Alckmin encorpa equipe de transição

Tucano já escalou quatro nomes para realizar a tarefa, considerada por ele 'tranquilíssima'

Roberto Almeida, de O Estado de S.Paulo

20 de outubro de 2010 | 19h08

SÃO PAULO - Em campanha pelo candidato tucano à Presidência, José Serra, o governador eleito de São Paulo Geraldo Alckmin (PSDB) preteriu a criação de um gabinete de transição até o dia 31 de outubro, data da conclusão do segundo turno, mas vem encorpando com nomes de sua confiança o time que vai trabalhar para sua assunção ao Palácio dos Bandeirantes a partir do ano que vem.

 

Alckmin já escalou quatro nomes para realizar a tarefa, considerada por ele "tranquilíssima". Sob coordenação do deputado estadual Sidney Beraldo, ex-secretário de Gestão de Serra, a equipe de transição é formada, por enquanto, pelo deputado federal Silvio Torres (PSDB-SP), pelo ex-secretário dos Transportes Metropolitanos, Jurandir Fernandes, e pelo ex-chefe de gabinete de Alckmin e seu secretário pessoal, Orlando Baptista.

 

A divisão de trabalho entre Torres, Fernandes e Baptista ainda não foi definida. Beraldo, que lidera o grupo, mantém rotina de viagens de campanha para o interior paulista a fim de converter votos da ex-presidenciável verde e senadora Marina Silva (AC) para Serra.

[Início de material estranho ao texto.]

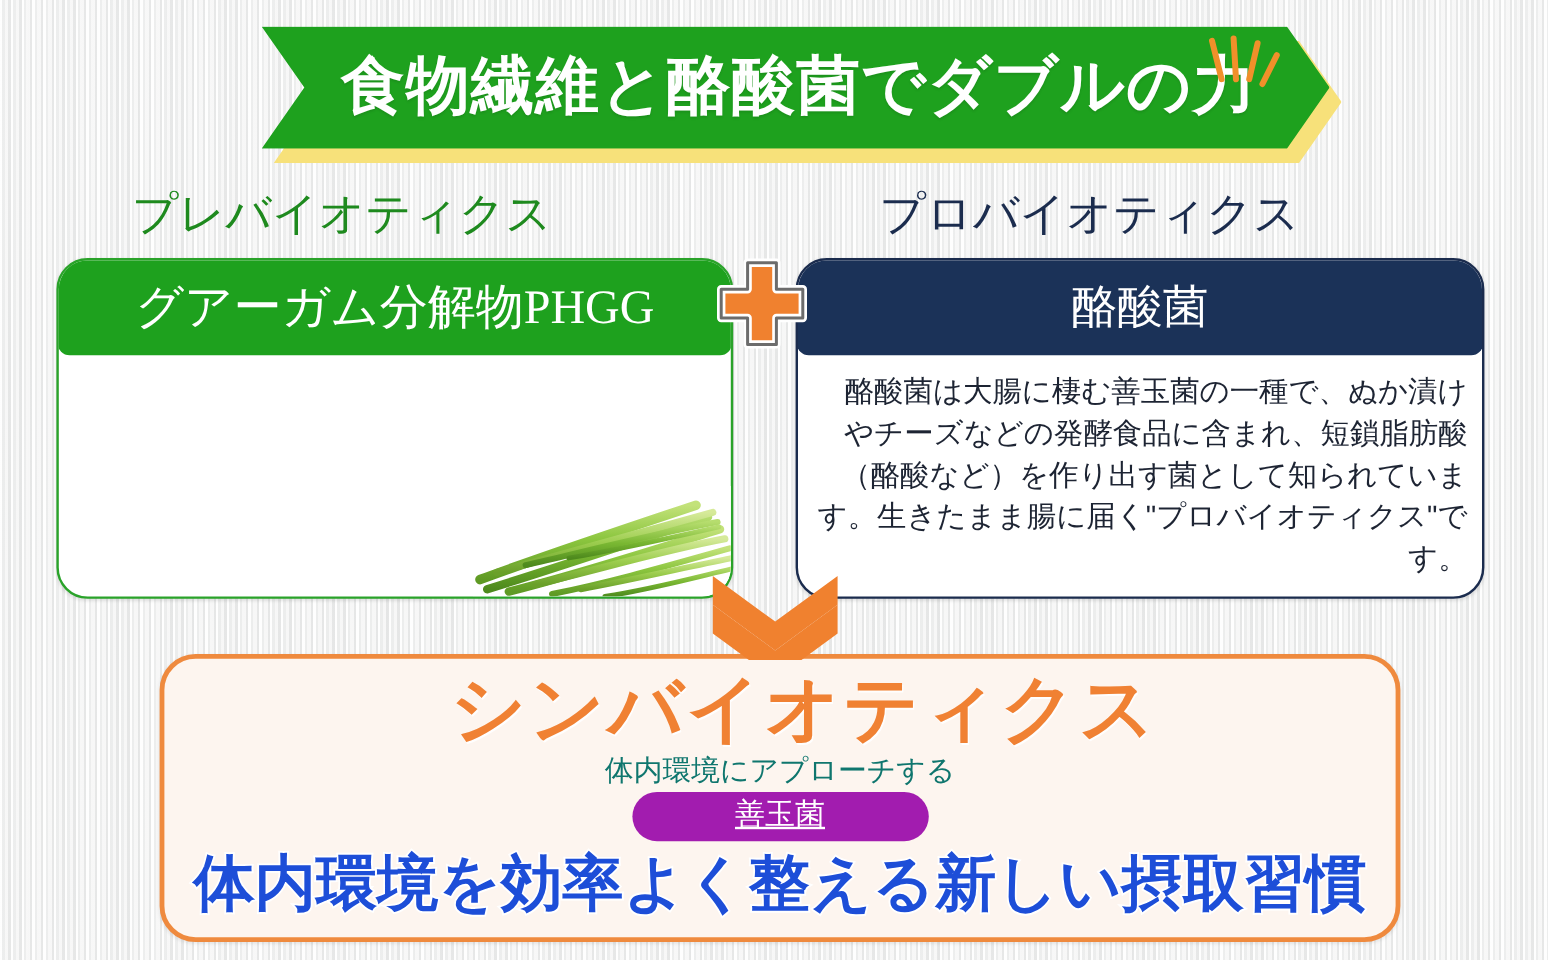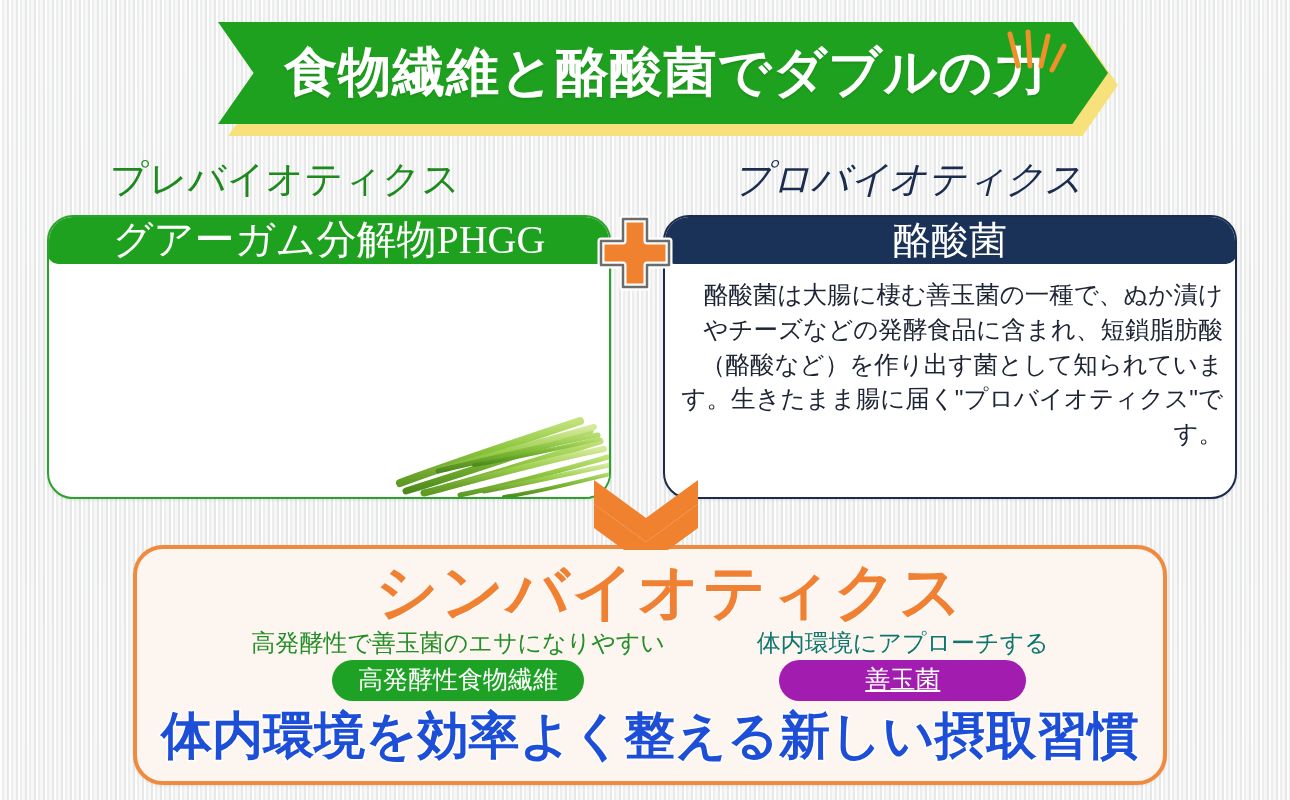"プロバイオティクス" .card-label.probio { font-style: italic -> none }
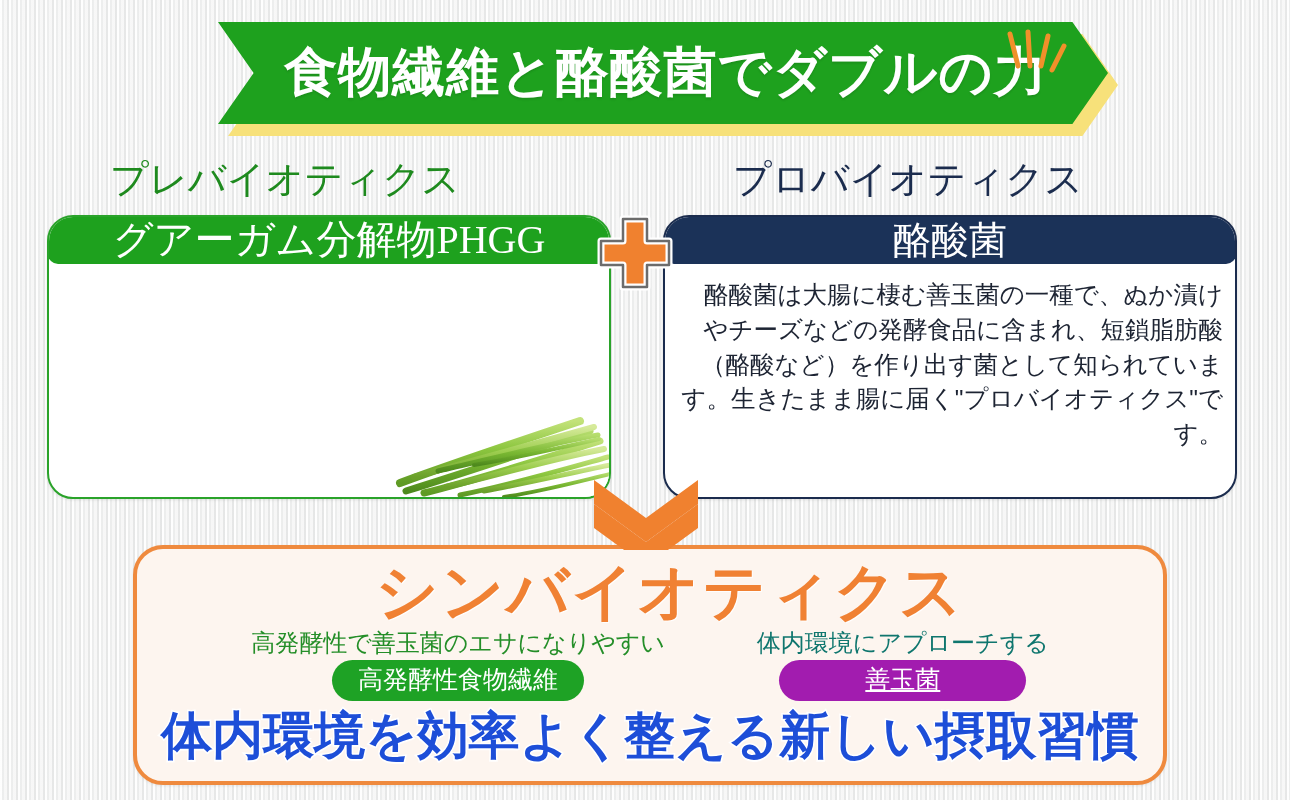"グアーガム分解物PHGG" .card-head { height: 48px -> 80px }
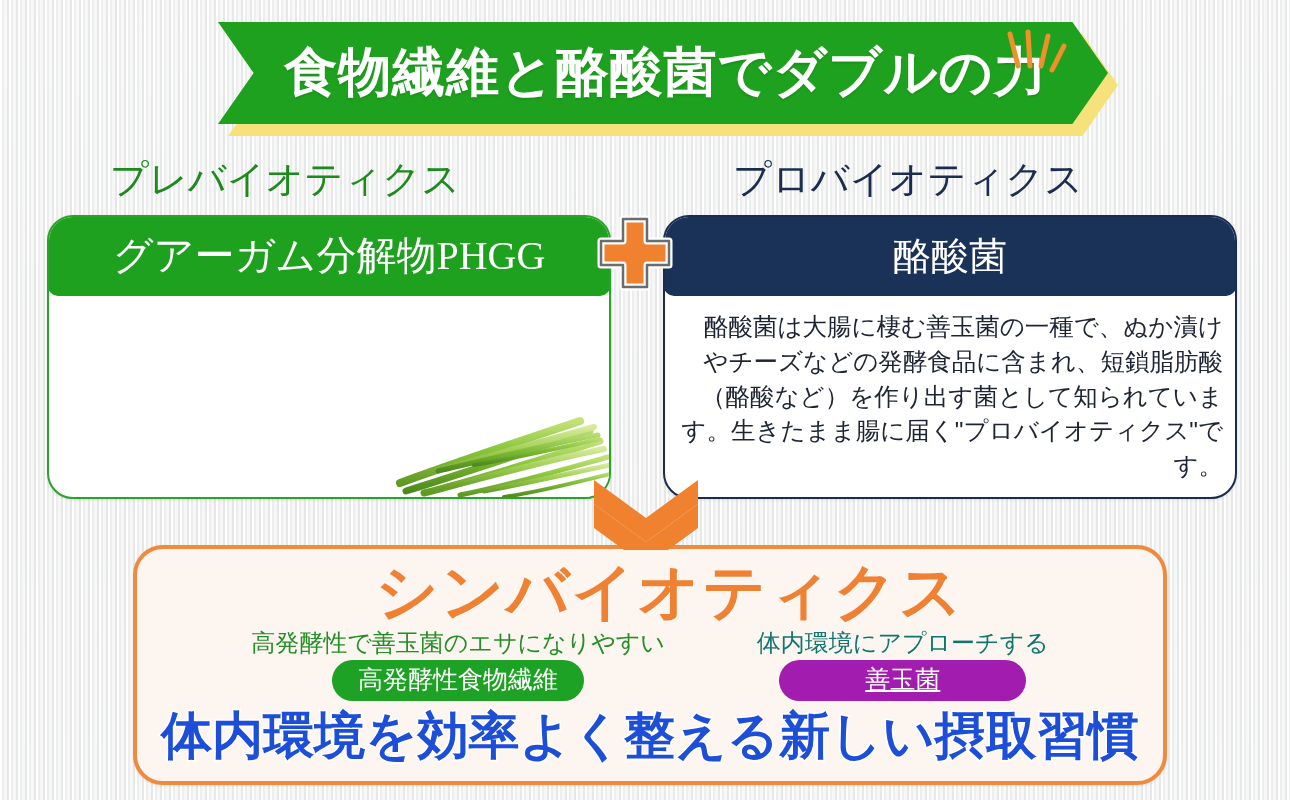"高発酵性で善玉菌のエサになりやすい" div.sub-col { html: <div> <div>高発酵性で善玉菌のエサになりやすい</div> <div>高発酵性食物繊維</div> </div> -> none }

Esses nomes, e outros que ainda serão definidos ao longo do mês, passarão a trabalhar em conjunto com uma equipe de Serra para manter a execução dos atuais programas de governo. "Nós vamos dar continuidade a todos os projetos em andamento e agregar novas propostas para São Paulo", afirmou Alckmin ao Estado.

 

O local onde trabalhará o gabinete de transição, a partir do dia 1º de novembro, também está sendo organizado. Será no último andar do Edifício Cidade, na Rua Boa Vista, centro de São Paulo. É o mesmo local onde Serra fez sua transição para o Palácio dos Bandeirantes em 2006 e área reservada para despachos do governador.

 

Naquela ocasião, o presidenciável tucano pediu discrição no processo para não atrapalhar a disputa entre Alckmin e Lula, que buscavam votos no segundo turno das presidenciais. O mesmo deve acontecer até o início de novembro em prol de Serra.

 

"Vamos discutir ideias, analisar propostas e os programas. Alckmin nos nomeou para dar início ao processo", observou o deputado Silvio Torres. "É um governo de continuidade e o trabalho será o de estabelecer um modelo de transição."

 

Segundo Torres, o perfil de Alckmin é "um pouco diferente" do de Serra. "O que basicamente vai se trabalhar é compatibilizar com o que já está em andamento", afirmou. A configuração do próximo secretariado, no entanto, fica para novembro, após o fim das eleições.

 

A especulação e definição de nomes permanece "congelada" entre tucanos, mas a expectativa é que Alckmin faça mudanças significativas, independente de uma eventual vitória de Serra e a possível ida de sua equipe para o Palácio do Planalto.